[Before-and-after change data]
···

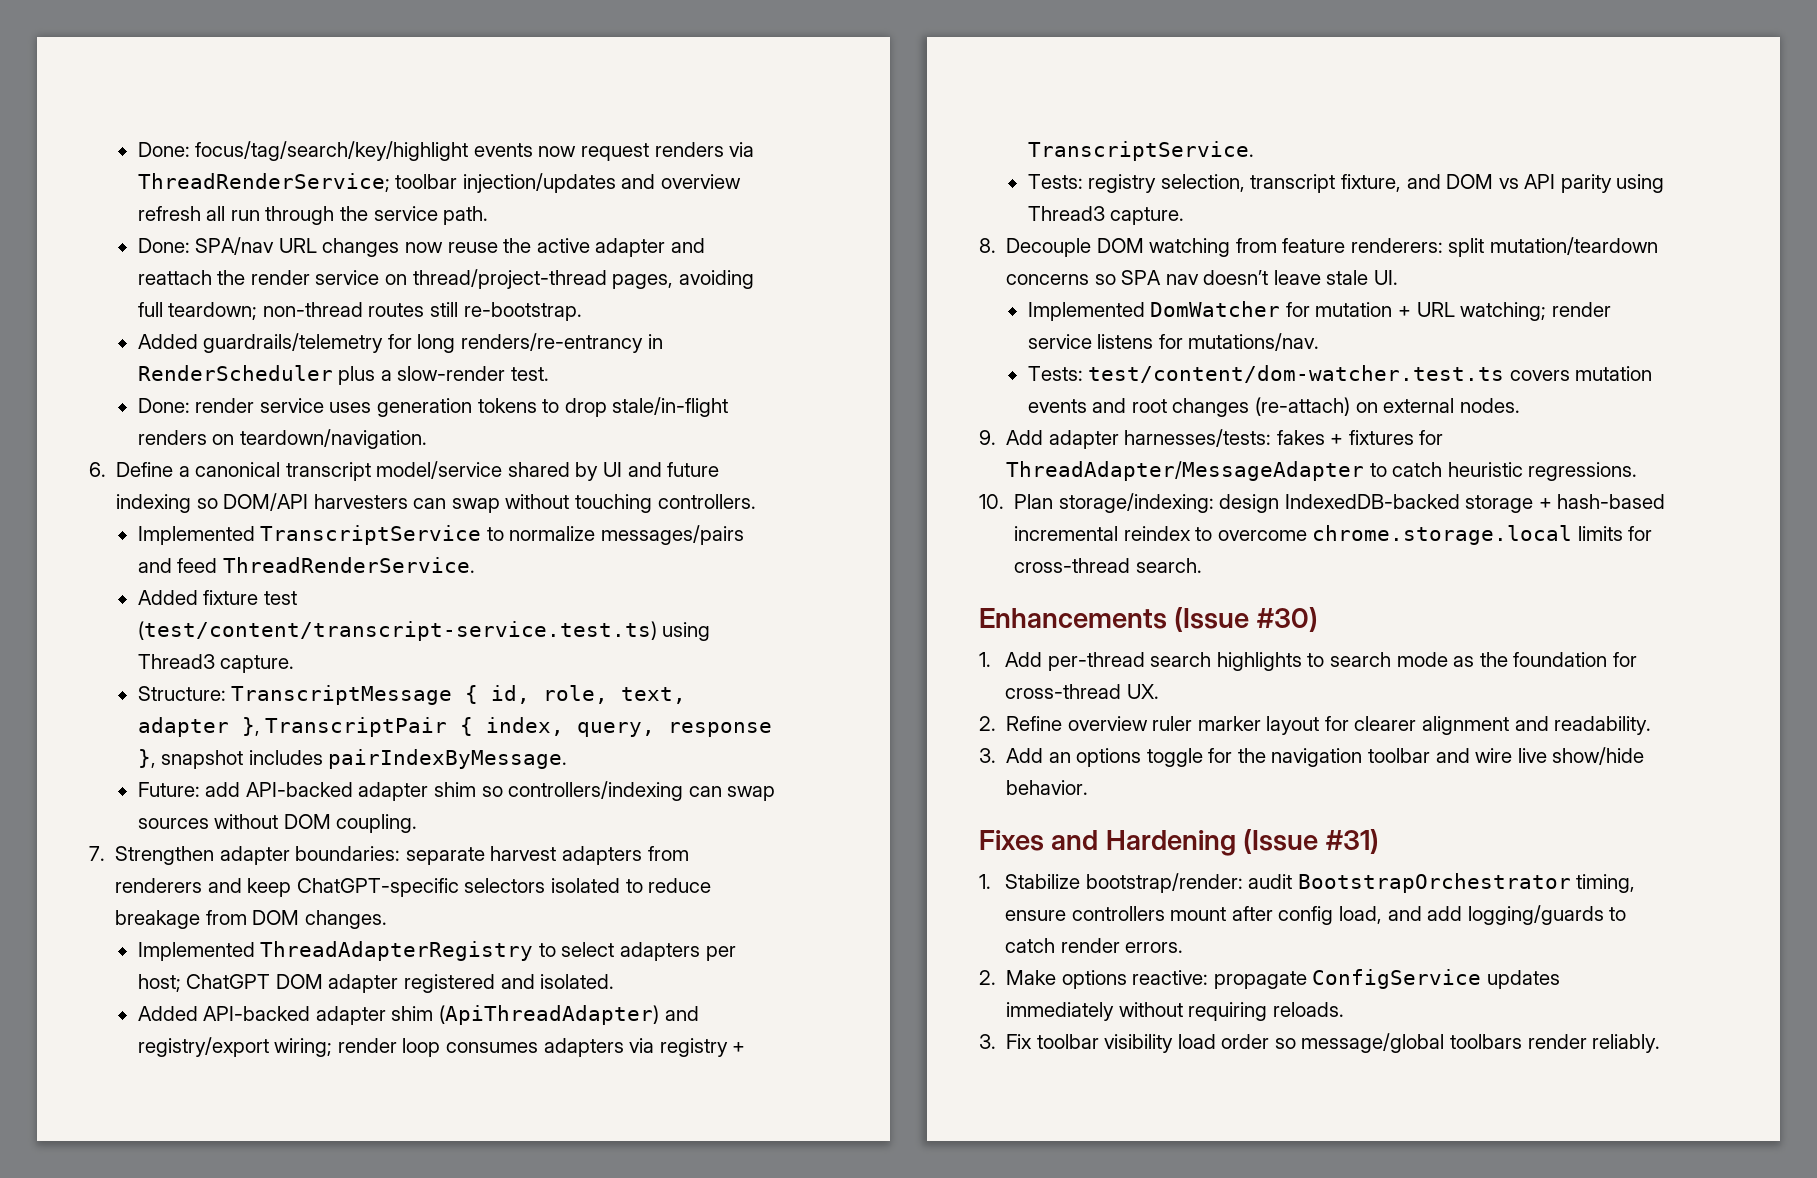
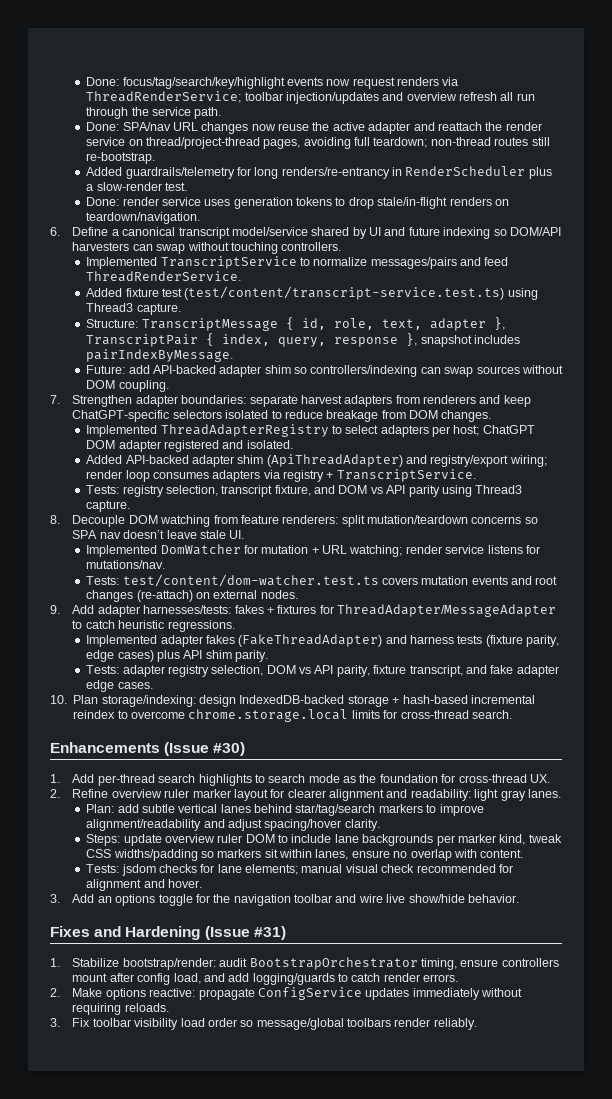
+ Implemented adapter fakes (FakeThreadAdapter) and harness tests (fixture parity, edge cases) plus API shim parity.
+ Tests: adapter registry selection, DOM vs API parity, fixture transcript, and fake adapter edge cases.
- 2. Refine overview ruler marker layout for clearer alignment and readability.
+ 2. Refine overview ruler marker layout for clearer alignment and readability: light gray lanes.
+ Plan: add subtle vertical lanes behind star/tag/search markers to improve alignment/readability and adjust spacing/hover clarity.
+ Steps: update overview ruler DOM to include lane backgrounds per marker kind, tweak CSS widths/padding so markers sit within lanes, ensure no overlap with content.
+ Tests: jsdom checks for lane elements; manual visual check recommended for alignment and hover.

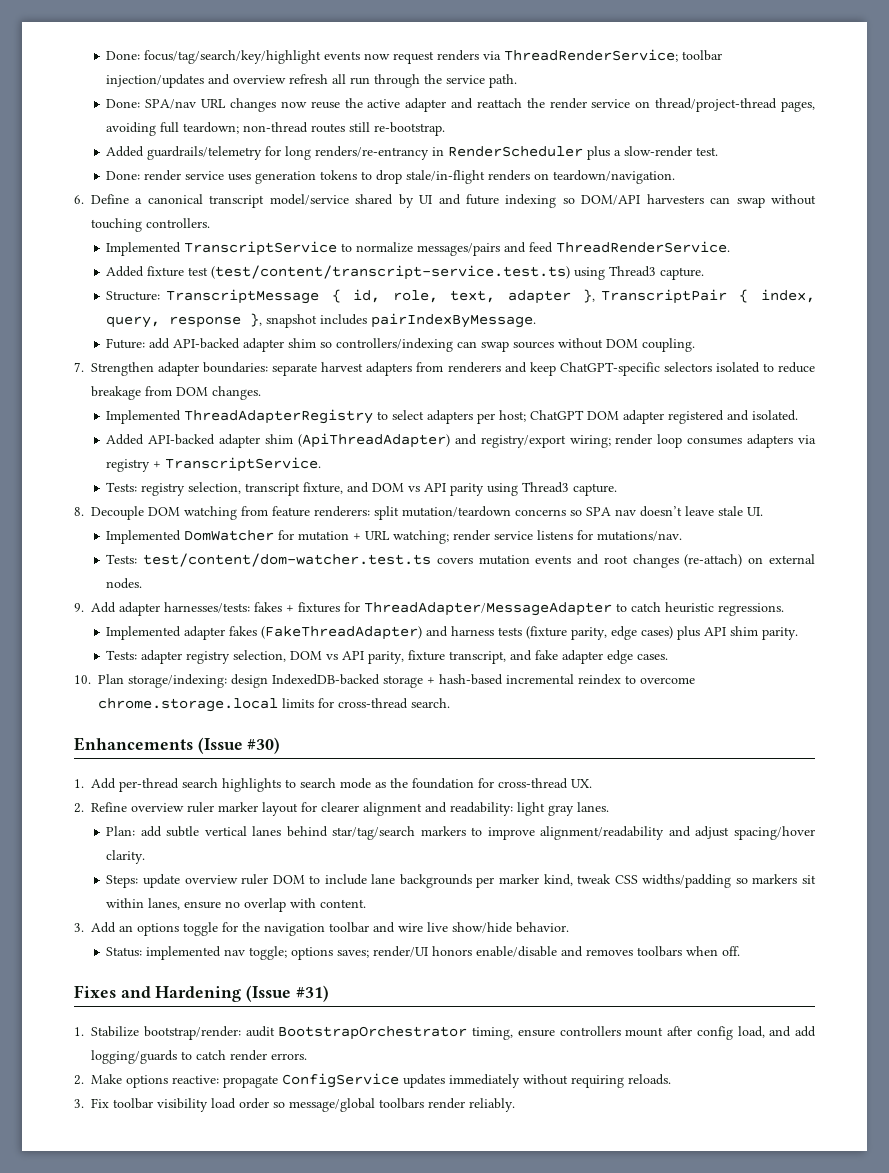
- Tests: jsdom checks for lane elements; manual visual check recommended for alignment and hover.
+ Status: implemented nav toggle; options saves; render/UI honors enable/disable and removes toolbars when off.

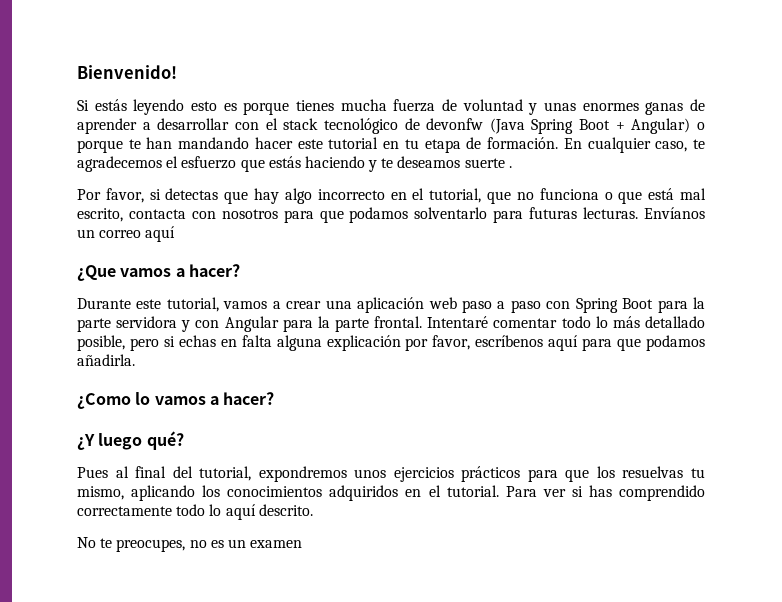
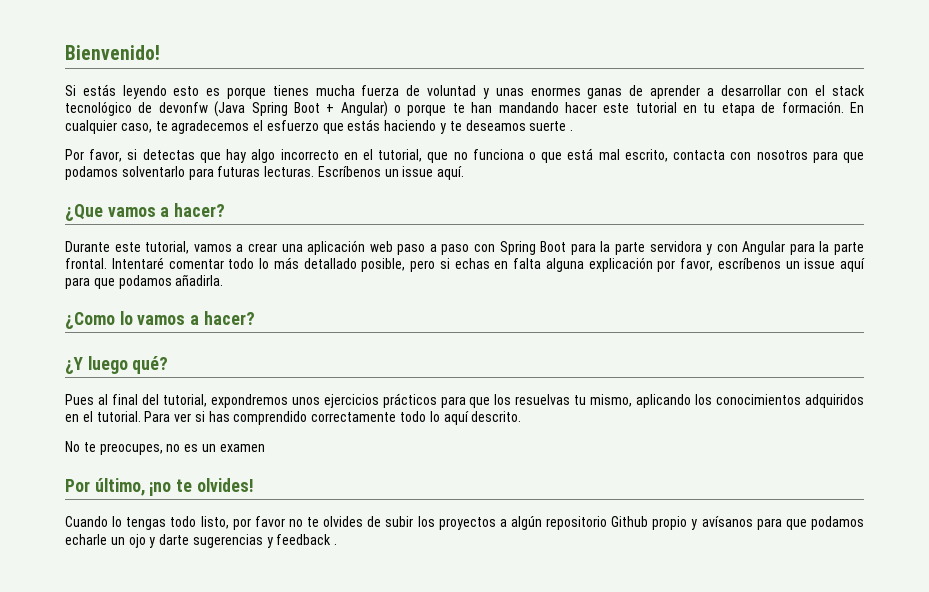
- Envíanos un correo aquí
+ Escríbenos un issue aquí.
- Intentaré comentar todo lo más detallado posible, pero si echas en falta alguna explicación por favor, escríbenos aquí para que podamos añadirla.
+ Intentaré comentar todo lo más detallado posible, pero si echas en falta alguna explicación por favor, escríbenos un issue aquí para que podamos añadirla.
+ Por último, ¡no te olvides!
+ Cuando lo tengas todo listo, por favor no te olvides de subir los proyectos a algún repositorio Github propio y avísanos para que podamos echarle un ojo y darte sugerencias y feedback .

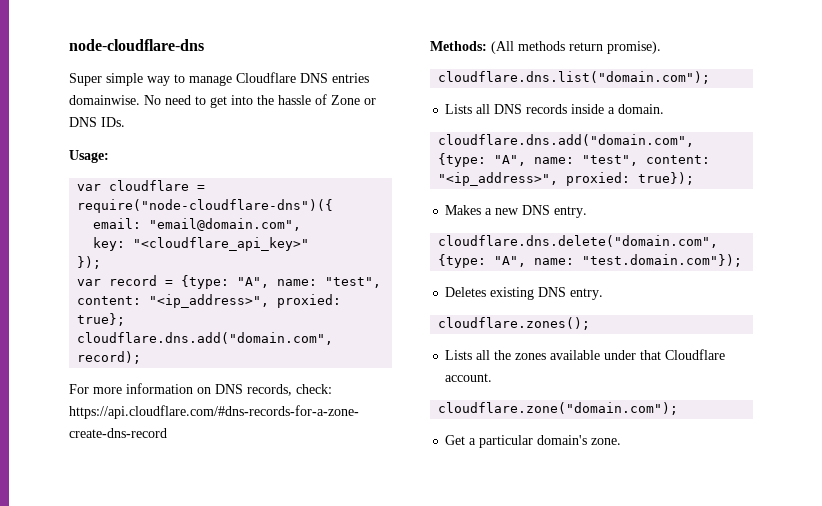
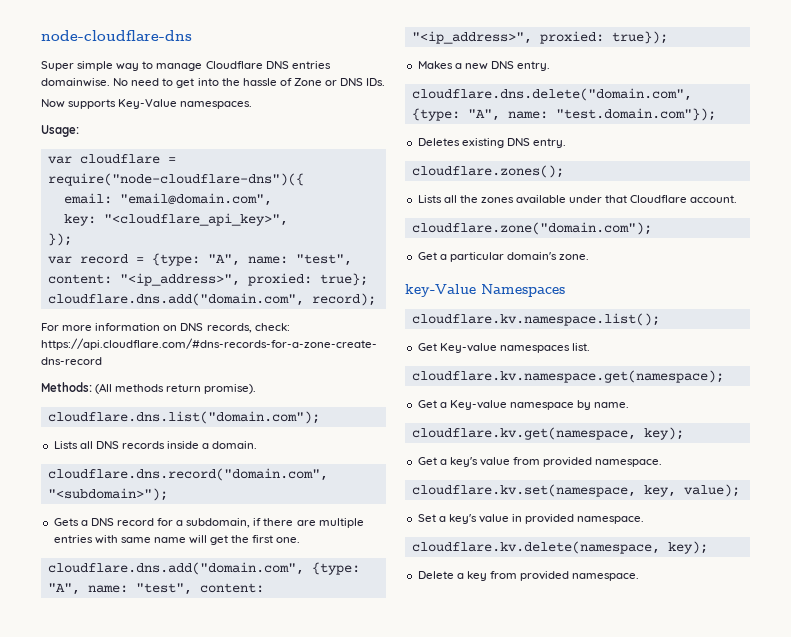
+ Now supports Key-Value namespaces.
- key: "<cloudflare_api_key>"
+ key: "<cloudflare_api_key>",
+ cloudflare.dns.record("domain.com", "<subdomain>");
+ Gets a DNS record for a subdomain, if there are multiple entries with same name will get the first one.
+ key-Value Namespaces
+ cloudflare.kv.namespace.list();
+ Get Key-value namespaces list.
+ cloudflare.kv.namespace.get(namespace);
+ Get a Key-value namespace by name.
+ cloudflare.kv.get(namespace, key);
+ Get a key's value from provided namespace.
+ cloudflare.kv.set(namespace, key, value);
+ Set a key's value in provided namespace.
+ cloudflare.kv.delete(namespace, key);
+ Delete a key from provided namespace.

···

WORK ITEM: The answer must be the lines above from the one containing "light gray lanes." through the one containing "- Intentaré comentar", reproduced exactly, with no pictures and nothing else.

THE COMPLETED TASK:
+ 2. Refine overview ruler marker layout for clearer alignment and readability: light gray lanes.
+ Plan: add subtle vertical lanes behind star/tag/search markers to improve alignment/readability and adjust spacing/hover clarity.
+ Steps: update overview ruler DOM to include lane backgrounds per marker kind, tweak CSS widths/padding so markers sit within lanes, ensure no overlap with content.
+ Tests: jsdom checks for lane elements; manual visual check recommended for alignment and hover.

- Tests: jsdom checks for lane elements; manual visual check recommended for alignment and hover.
+ Status: implemented nav toggle; options saves; render/UI honors enable/disable and removes toolbars when off.

- Envíanos un correo aquí
+ Escríbenos un issue aquí.
- Intentaré comentar todo lo más detallado posible, pero si echas en falta alguna explicación por favor, escríbenos aquí para que podamos añadirla.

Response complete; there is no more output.